EXERCISE GOAL> How do the lines below between the ones holding "MADDEN NFL PS4 - NFL: 1" and "total: 335.08 -> 364.28", inclusive, read? Give them again exactly, with no other lines.

Data extracted from a collection:
---*---

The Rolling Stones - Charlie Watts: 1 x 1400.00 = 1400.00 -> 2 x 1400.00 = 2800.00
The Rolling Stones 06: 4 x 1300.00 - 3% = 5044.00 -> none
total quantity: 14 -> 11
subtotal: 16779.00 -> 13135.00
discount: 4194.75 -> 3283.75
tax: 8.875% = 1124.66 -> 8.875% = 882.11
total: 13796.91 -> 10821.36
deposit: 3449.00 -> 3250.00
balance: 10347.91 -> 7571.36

---*---

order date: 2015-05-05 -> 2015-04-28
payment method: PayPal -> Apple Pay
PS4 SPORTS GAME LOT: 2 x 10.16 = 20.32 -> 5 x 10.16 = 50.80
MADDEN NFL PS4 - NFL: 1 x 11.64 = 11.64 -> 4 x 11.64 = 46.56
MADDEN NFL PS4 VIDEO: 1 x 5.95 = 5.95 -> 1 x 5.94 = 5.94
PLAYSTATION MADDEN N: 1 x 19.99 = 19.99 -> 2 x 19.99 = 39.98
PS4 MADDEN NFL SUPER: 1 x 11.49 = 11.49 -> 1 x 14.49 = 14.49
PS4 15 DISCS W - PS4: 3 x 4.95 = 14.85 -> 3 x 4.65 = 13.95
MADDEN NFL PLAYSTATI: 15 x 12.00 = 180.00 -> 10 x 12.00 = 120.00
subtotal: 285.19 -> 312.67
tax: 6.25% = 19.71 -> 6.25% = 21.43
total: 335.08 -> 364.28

---*---

RESPONSE TO THIS EXERCISE>
MADDEN NFL PS4 - NFL: 1 x 11.64 = 11.64 -> 4 x 11.64 = 46.56
MADDEN NFL PS4 VIDEO: 1 x 5.95 = 5.95 -> 1 x 5.94 = 5.94
PLAYSTATION MADDEN N: 1 x 19.99 = 19.99 -> 2 x 19.99 = 39.98
PS4 MADDEN NFL SUPER: 1 x 11.49 = 11.49 -> 1 x 14.49 = 14.49
PS4 15 DISCS W - PS4: 3 x 4.95 = 14.85 -> 3 x 4.65 = 13.95
MADDEN NFL PLAYSTATI: 15 x 12.00 = 180.00 -> 10 x 12.00 = 120.00
subtotal: 285.19 -> 312.67
tax: 6.25% = 19.71 -> 6.25% = 21.43
total: 335.08 -> 364.28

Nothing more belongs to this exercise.